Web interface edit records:
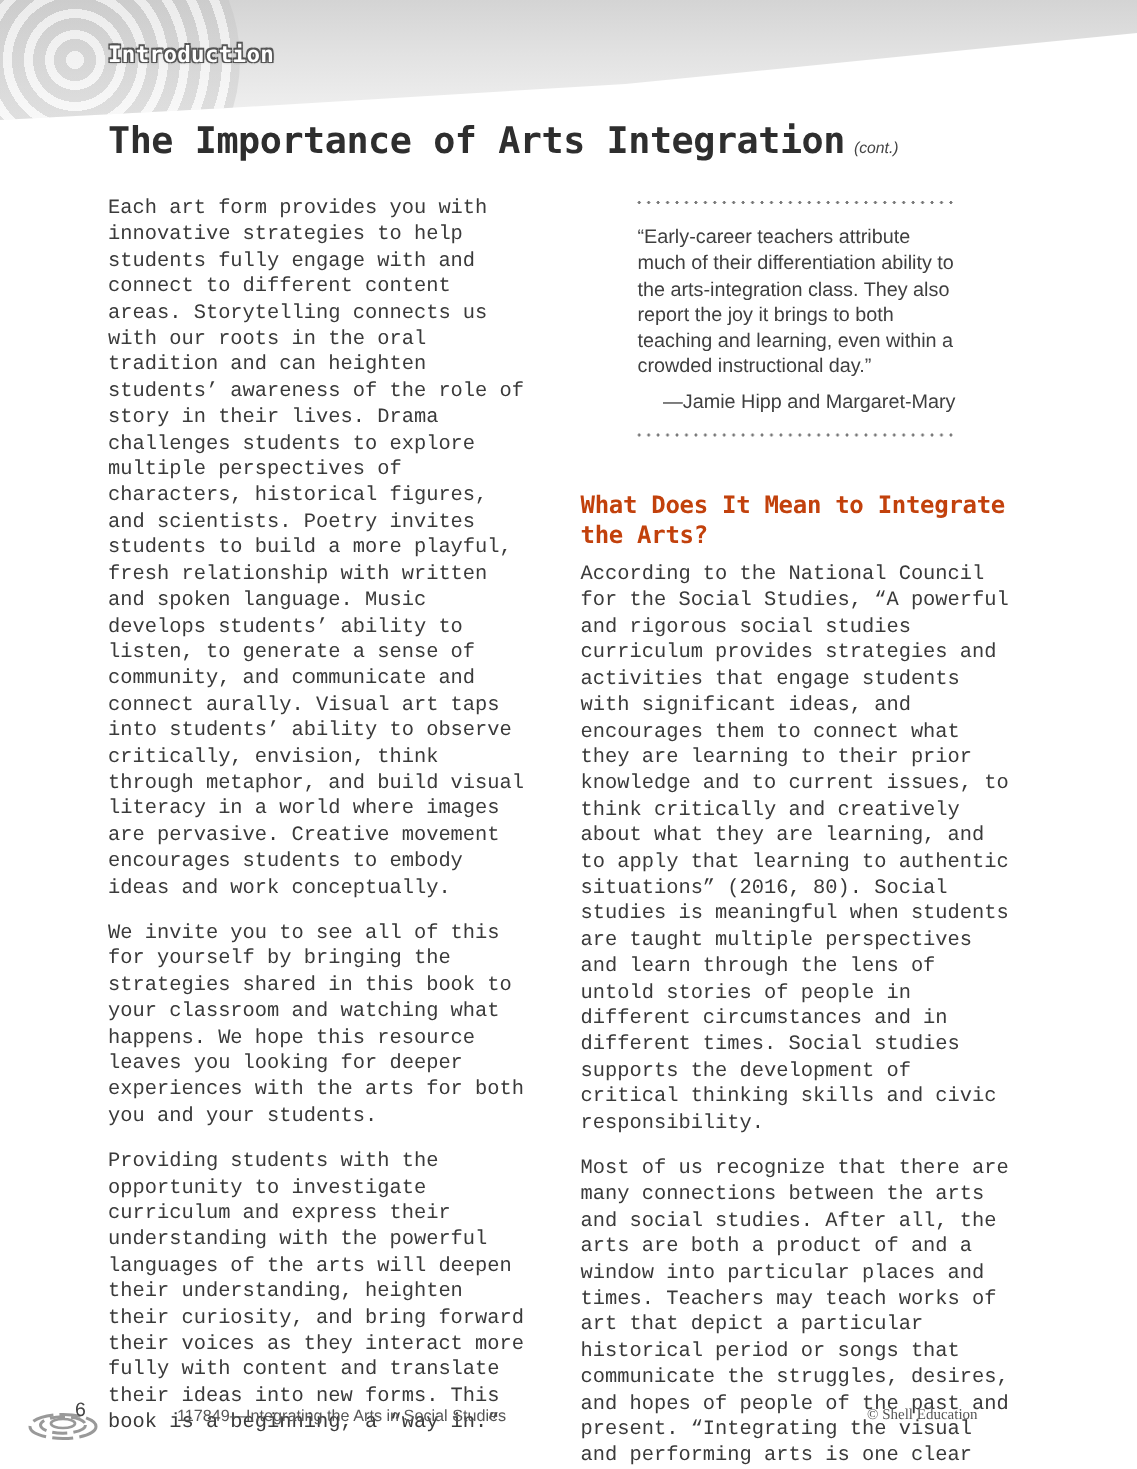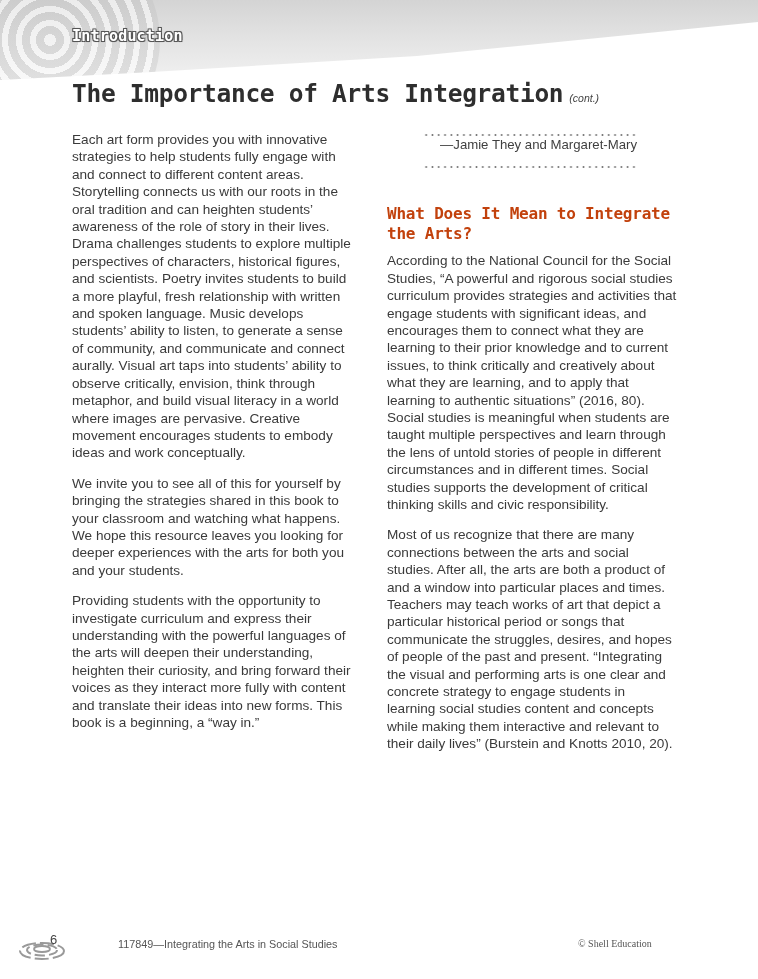--- a/index.html
+++ b/index.html
@@ -35,21 +35,21 @@
     font-size: 10.5px; color: #444; margin-left: 6px; letter-spacing: 0; margin-top: 40px;
   }
   .col-left {
     position: absolute; left: 72px; top: 131px; width: 285px;
   }
   .col-right {
     position: absolute; left: 387px; top: 134px; width: 290px;
   }
   .body-p {
     margin: 0 0 13px 0;
-    font-family: Liberation Sans, sans-serif; font-size: 13.6px; line-height: 17.4px;
+    font-family: Liberation Mono, monospace; font-size: 13.6px; line-height: 17.4px;
     color: #3a3a3a;
   }
   .pull-quote {
     margin-left: 36px; width: 214px;
   }
   .dots {
     height: 2px;
     background-image: radial-gradient(circle, #777 0.9px, transparent 1.1px);
     background-size: 6.3px 2px; background-repeat: repeat-x;
   }
@@ -99,22 +99,23 @@
 
 <div class="col-left">
   <p class="body-p">Each art form provides you with innovative strategies to help students fully engage with and connect to different content areas. Storytelling connects us with our roots in the oral tradition and can heighten students’ awareness of the role of story in their lives. Drama challenges students to explore multiple perspectives of characters, historical figures, and scientists. Poetry invites students to build a more playful, fresh relationship with written and spoken language. Music develops students’ ability to listen, to generate a sense of community, and communicate and connect aurally. Visual art taps into students’ ability to observe critically, envision, think through metaphor, and build visual literacy in a world where images are pervasive. Creative movement encourages students to embody ideas and work conceptually.</p>
   <p class="body-p">We invite you to see all of this for yourself by bringing the strategies shared in this book to your classroom and watching what happens. We hope this resource leaves you looking for deeper experiences with the arts for both you and your students.</p>
   <p class="body-p">Providing students with the opportunity to investigate curriculum and express their understanding with the powerful languages of the arts will deepen their understanding, heighten their curiosity, and bring forward their voices as they interact more fully with content and translate their ideas into new forms. This book is a beginning, a “way in.”</p>
 </div>
 
 <div class="col-right">
   <div class="pull-quote">
     <div class="dots"></div>
+    <p class="quote-text">“Early-career teachers attribute much of their differentiation ability to the arts-integration class. They also report the joy it brings to both teaching and learning, even within a crowded instructional day.”</p>
     <div class="quote-attr">
-      <div>—Jamie They and Margaret-Mary</div>
+      <div>—Jamie Hipp and Margaret-Mary</div>
     </div>
     <div class="dots"></div>
   </div>
 
   <h2 class="section-heading">What Does It Mean to Integrate the Arts?</h2>
   <p class="body-p">According to the National Council for the Social Studies, “A powerful and rigorous social studies curriculum provides strategies and activities that engage students with significant ideas, and encourages them to connect what they are learning to their prior knowledge and to current issues, to think critically and creatively about what they are learning, and to apply that learning to authentic situations” (2016, 80). Social studies is meaningful when students are taught multiple perspectives and learn through the lens of untold stories of people in different circumstances and in different times. Social studies supports the development of critical thinking skills and civic responsibility.</p>
   <p class="body-p">Most of us recognize that there are many connections between the arts and social studies. After all, the arts are both a product of and a window into particular places and times. Teachers may teach works of art that depict a particular historical period or songs that communicate the struggles, desires, and hopes of people of the past and present. “Integrating the visual and performing arts is one clear and concrete strategy to engage students in learning social studies content and concepts while making them interactive and relevant to their daily lives” (Burstein and Knotts 2010, 20).</p>
 </div>
 
 <div class="footer">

• **What is needed**
Keep only those lines of the records that hold "color", and return them.

• **Answer box**
     font-size: 10.5px; color: #444; margin-left: 6px; letter-spacing: 0; margin-top: 40px;
     color: #3a3a3a;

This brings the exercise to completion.